3025 — A Study of the Relationship between Individual Patient Factors, Utilization, and Outcomes for Veterans Receiving Mental Health Services
Fasoli DR (CHQOER), Glickman M
(CHQOER), Seal PS
(LTCQ Inc.), Eisen S
Research findings examining the effect of mental health service utilization on mental health outcomes are mixed. Moreover, service intensity per veteran is decreasing, while demand for VA mental health services is increasing. The purpose of this study was to examine the relationship between mental health service utilization and individual patient factors on mental health outcomes, using Andersen’s Behavioral Model of Health Service Utilization.
This was an observational prospective study of veterans receiving inpatient or outpatient mental health services at one of four VA programs in Massachusetts from 2004 to 2006. Follow-up clinician-rated assessments [Global Assessment Functioning Scale (GAF)] were completed on 546 veterans, including 202 inpatients and 344 outpatients. Three self-reported surveys (BASIS-R, BSI, and MCS of SF-36) also were completed. Assessments occurred at baseline (T1) and at follow-up, three months post-enrollment (T2). Hierarchical linear and logistic regression analyses were conducted to explore the simultaneous effect of predisposing characteristics (e.g., race, education, age, gender, and marital status), clinical need (e.g., level of care at enrollment, baseline mental health, physical functioning, number of comorbid conditions, disability, and pre-enrollment utilization), enabling resources (e.g., social support, employment status, financial assistance, stable housing, and ease of access to treatment), and utilization (e.g., outpatient visits, residential treatment, and inpatient hospitalization) on mental health outcomes.

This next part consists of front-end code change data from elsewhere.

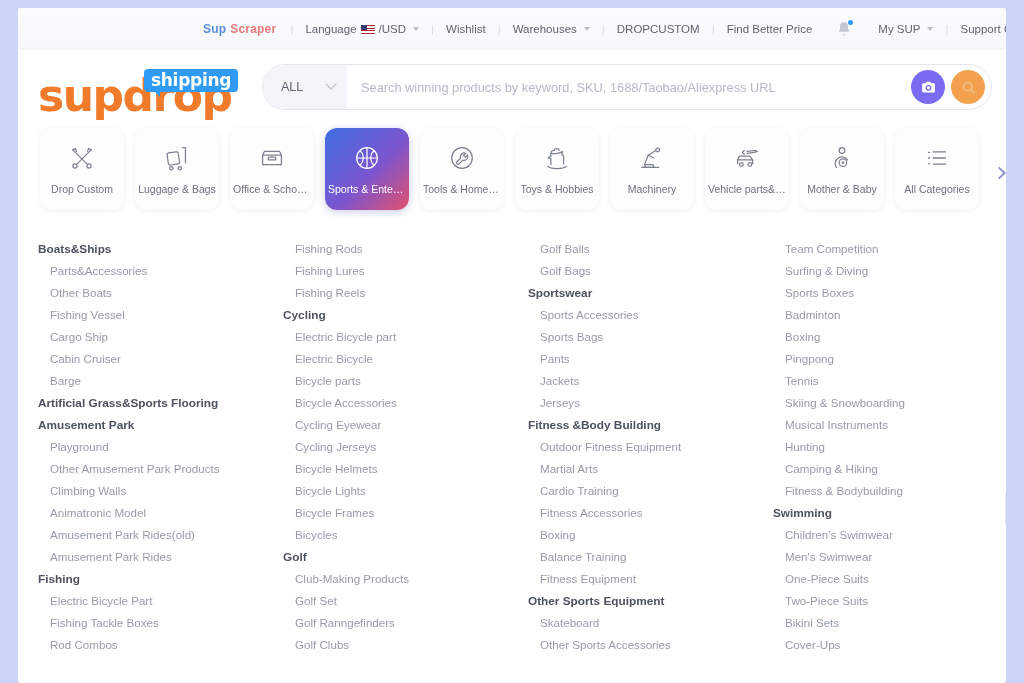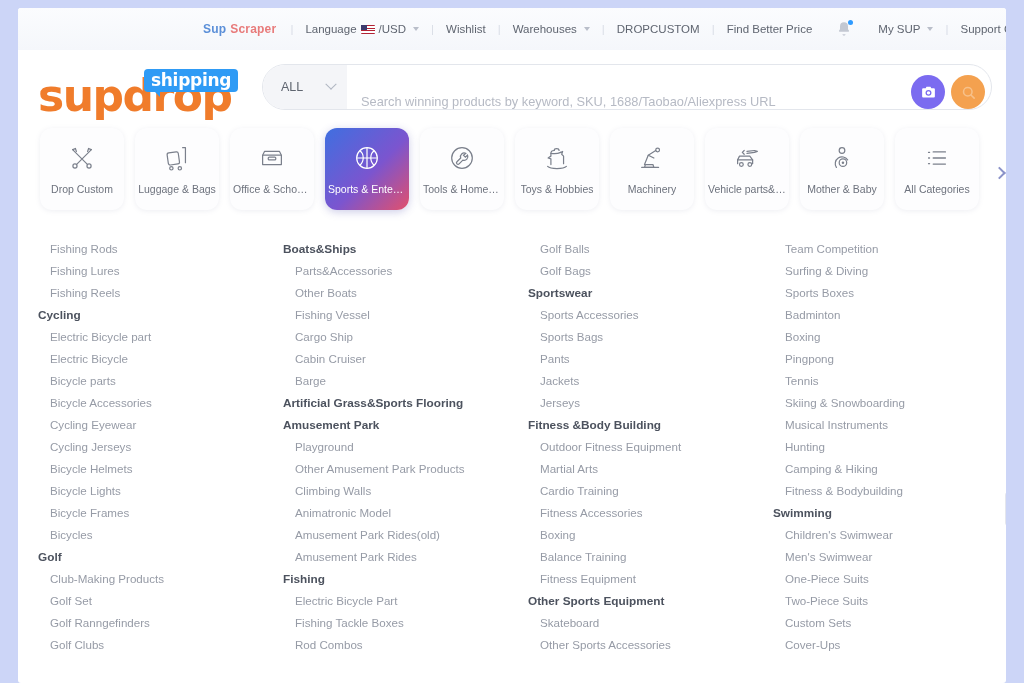--- a/index.html
+++ b/index.html
@@ -97,21 +97,21 @@
     content:""; position:absolute; left:10px; bottom:-5px;
     width:0;height:0;border-left:6px solid transparent;border-right:0 solid transparent;
     border-top:6px solid #2f9bf5;
   }
 
   .searchbar {
     flex: 1;
     height: 46px;
     border: 1px solid #e3e6ec;
     border-radius: 26px;
-    display: flex; align-items: flex-end;
+    display: flex; align-items: center;
     margin-left: 24px;
     background: #fff;
     max-width: 752px;
   }
   .search-cat {
     width: 84px; height: 44px;
     background: #f4f5f8;
     border-radius: 26px 0 0 26px;
     display:flex; align-items:center; justify-content:space-between;
     padding: 0 12px 0 18px;
@@ -404,20 +404,41 @@
           </svg>
         </span>
         <span class="tlabel">All Categories</span>
       </div>
 
     </div>
     <i class="arrow right"></i>
   </div>
 
   <div class="mega">
+    <div class="col">
+        <div class="cat-head">Boats&amp;Ships</div>
+        <div class="cat-item">Parts&amp;Accessories</div>
+        <div class="cat-item">Other Boats</div>
+        <div class="cat-item">Fishing Vessel</div>
+        <div class="cat-item">Cargo Ship</div>
+        <div class="cat-item">Cabin Cruiser</div>
+        <div class="cat-item">Barge</div>
+        <div class="cat-head">Artificial Grass&amp;Sports Flooring</div>
+        <div class="cat-head">Amusement Park</div>
+        <div class="cat-item">Playground</div>
+        <div class="cat-item">Other Amusement Park Products</div>
+        <div class="cat-item">Climbing Walls</div>
+        <div class="cat-item">Animatronic Model</div>
+        <div class="cat-item">Amusement Park Rides(old)</div>
+        <div class="cat-item">Amusement Park Rides</div>
+        <div class="cat-head">Fishing</div>
+        <div class="cat-item">Electric Bicycle Part</div>
+        <div class="cat-item">Fishing Tackle Boxes</div>
+        <div class="cat-item">Rod Combos</div>
+      </div>
     <div class="col">
         <div class="cat-item">Fishing Rods</div>
         <div class="cat-item">Fishing Lures</div>
         <div class="cat-item">Fishing Reels</div>
         <div class="cat-head">Cycling</div>
         <div class="cat-item">Electric Bicycle part</div>
         <div class="cat-item">Electric Bicycle</div>
         <div class="cat-item">Bicycle parts</div>
         <div class="cat-item">Bicycle Accessories</div>
         <div class="cat-item">Cycling Eyewear</div>
@@ -426,41 +447,20 @@
         <div class="cat-item">Bicycle Lights</div>
         <div class="cat-item">Bicycle Frames</div>
         <div class="cat-item">Bicycles</div>
         <div class="cat-head">Golf</div>
         <div class="cat-item">Club-Making Products</div>
         <div class="cat-item">Golf Set</div>
         <div class="cat-item">Golf Ranngefinders</div>
         <div class="cat-item">Golf Clubs</div>
       </div>
     <div class="col">
-        <div class="cat-head">Boats&amp;Ships</div>
-        <div class="cat-item">Parts&amp;Accessories</div>
-        <div class="cat-item">Other Boats</div>
-        <div class="cat-item">Fishing Vessel</div>
-        <div class="cat-item">Cargo Ship</div>
-        <div class="cat-item">Cabin Cruiser</div>
-        <div class="cat-item">Barge</div>
-        <div class="cat-head">Artificial Grass&amp;Sports Flooring</div>
-        <div class="cat-head">Amusement Park</div>
-        <div class="cat-item">Playground</div>
-        <div class="cat-item">Other Amusement Park Products</div>
-        <div class="cat-item">Climbing Walls</div>
-        <div class="cat-item">Animatronic Model</div>
-        <div class="cat-item">Amusement Park Rides(old)</div>
-        <div class="cat-item">Amusement Park Rides</div>
-        <div class="cat-head">Fishing</div>
-        <div class="cat-item">Electric Bicycle Part</div>
-        <div class="cat-item">Fishing Tackle Boxes</div>
-        <div class="cat-item">Rod Combos</div>
-      </div>
-    <div class="col">
         <div class="cat-item">Golf Balls</div>
         <div class="cat-item">Golf Bags</div>
         <div class="cat-head">Sportswear</div>
         <div class="cat-item">Sports Accessories</div>
         <div class="cat-item">Sports Bags</div>
         <div class="cat-item">Pants</div>
         <div class="cat-item">Jackets</div>
         <div class="cat-item">Jerseys</div>
         <div class="cat-head">Fitness &amp;Body Building</div>
         <div class="cat-item">Outdoor Fitness Equipment</div>
@@ -485,19 +485,19 @@
         <div class="cat-item">Skiing &amp; Snowboarding</div>
         <div class="cat-item">Musical Instruments</div>
         <div class="cat-item">Hunting</div>
         <div class="cat-item">Camping &amp; Hiking</div>
         <div class="cat-item">Fitness &amp; Bodybuilding</div>
         <div class="cat-head">Swimming</div>
         <div class="cat-item">Children's Swimwear</div>
         <div class="cat-item">Men's Swimwear</div>
         <div class="cat-item">One-Piece Suits</div>
         <div class="cat-item">Two-Piece Suits</div>
-        <div class="cat-item">Custom Sets</div>
+        <div class="cat-item">Bikini Sets</div>
         <div class="cat-item">Cover-Ups</div>
       </div>
     <div class="scrollthumb"></div>
   </div>
 
 </div>
 
 </body></html>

Aspects of clinical need and lack of enabling resources significantly predicted outpatient, residential and inpatient utilization. Specifically, more comorbidities, pre-enrollment utilization, and unemployment predicted greater outpatient utilization and residential treatment at T2. More comorbidities, pre-enrollment utilization, and homelessness predicted inpatient hospitalization at T2. Regarding outcomes, clinical need (better baseline mental health), and utilization (residential treatment, lack of inpatient hospitalization, and more outpatient visits) were associated with better outcomes. No predisposing characteristics or enabling resources were significant predictors of mental health outcomes.
Mental health service utilization has an impact on outcomes, over and above the effect of clinical need. Furthermore, employment and stable housing have an impact on increasing utilization of mental health services.
This research suggests policymakers should direct resources towards efforts to improve appropriate utilization and the actionable factors of employment and housing to improve mental health outcomes for veterans.